The effect of this on the analysis was confirmed in the following way. Each sample’s ratings were dichotomized so that “not at all influential” and “a little influential” were collapsed as “little or no influence,” whereas “somewhat influential” and “very influential” were collapsed as “some or substantial influence.” Items were combined in this way to try to approximate equal distributions on each side of the dichotomy. Then, a cultural consensus analysis using the “match” method was carried out. This method is less sensitive to the tendency for respondents to rate many items in the same way, relative to the other methods of cultural consensus analysis (Romney, 1999). This analysis confirmed a broad consensus within each sample (for the American sample, the eigenvalue ratio = 4.026, mean competence [±SD] = 0.531 [±0.231]; for the Brazilian sample, the eigenvalue ratio = 6.061, mean competence [±SD] = 0.549 [±0.321]). Therefore, in each sample, there is a broad agreement that nearly all of the risk factors included in this cultural model influence the development of substance use disorders to some extent.

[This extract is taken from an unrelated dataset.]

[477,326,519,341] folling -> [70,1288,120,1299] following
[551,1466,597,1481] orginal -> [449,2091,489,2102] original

To identify residual agreement, each sample was divided into two groups on the basis of the second factor loadings from the “match” method of cultural consensus analysis. In the American sample, because of the relatively large sample size, the third of the sample with the largest loadings with negative signs on the second factor were retained, along with the third of the sample with the largest loadings with positive signs on the second factor. The Brazilian sample was divided into two groups on the basis of the sign of the loading (positive vs. negative). Again, the sign of the residual agreement coefficients identifies subgroups of respondents who are relatively homogeneous in their ratings of items, beyond the overall cultural consensus. Comparing the groups on how they, on average, deviate from the overall cultural consensus identifies what unique configuration of items they emphasize (Dressler et al., 2015).

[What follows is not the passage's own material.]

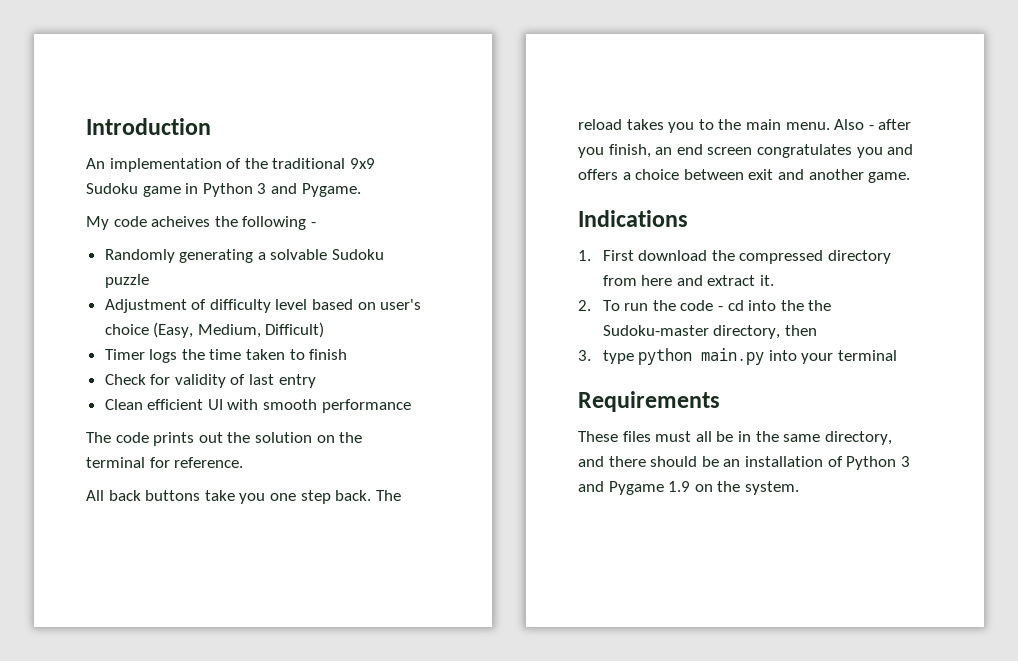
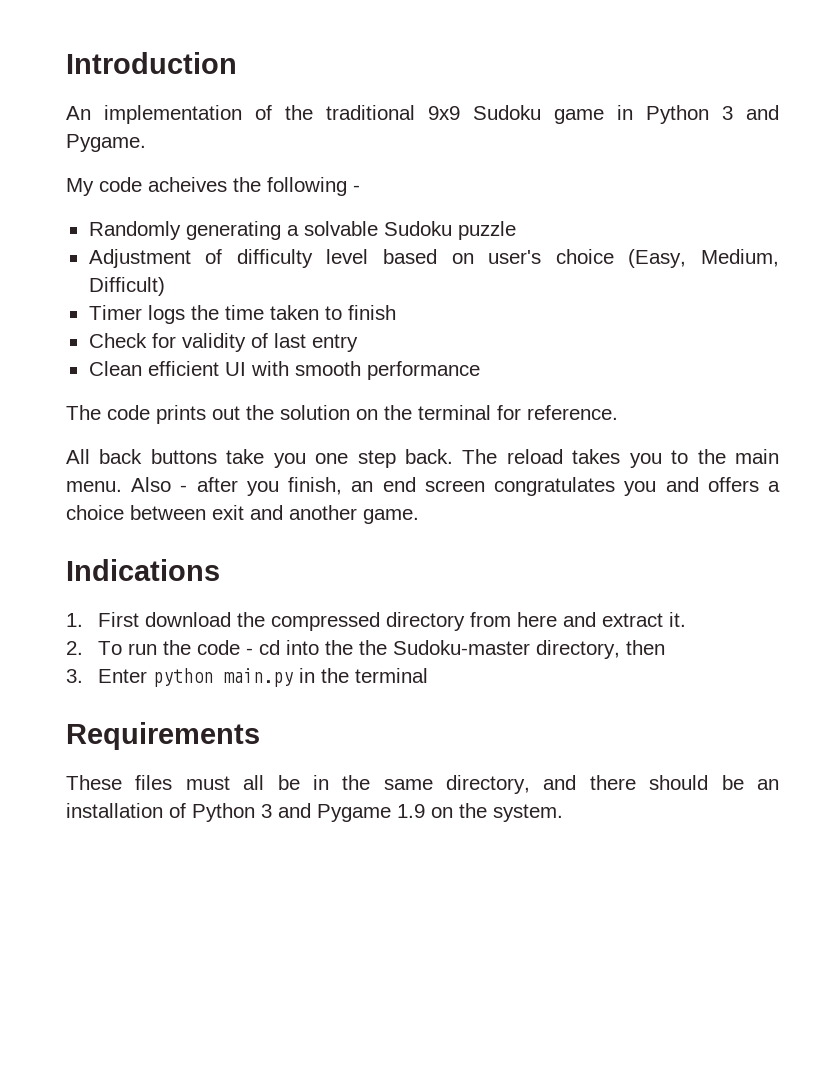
[602,350,634,364] type -> [98,669,148,683] Enter
[768,350,834,364] into your -> [299,668,350,683] in the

To retain sensitivity to these potential differences, the full 4-point response interval was used in the calculation of deviations. First, the average rating of each item was calculated for the total sample. Then, the total group average was subtracted from each of the individual ratings for each subgroup. Each set of subgroup deviation scores was then averaged, so as to identify the items that were rated either higher or lower by the subgroup than by the total sample. These subgroup deviations from the consensus ratings are then plotted so as to pinpoint exactly where the two groups diverge. These plots are shown in Figure 2.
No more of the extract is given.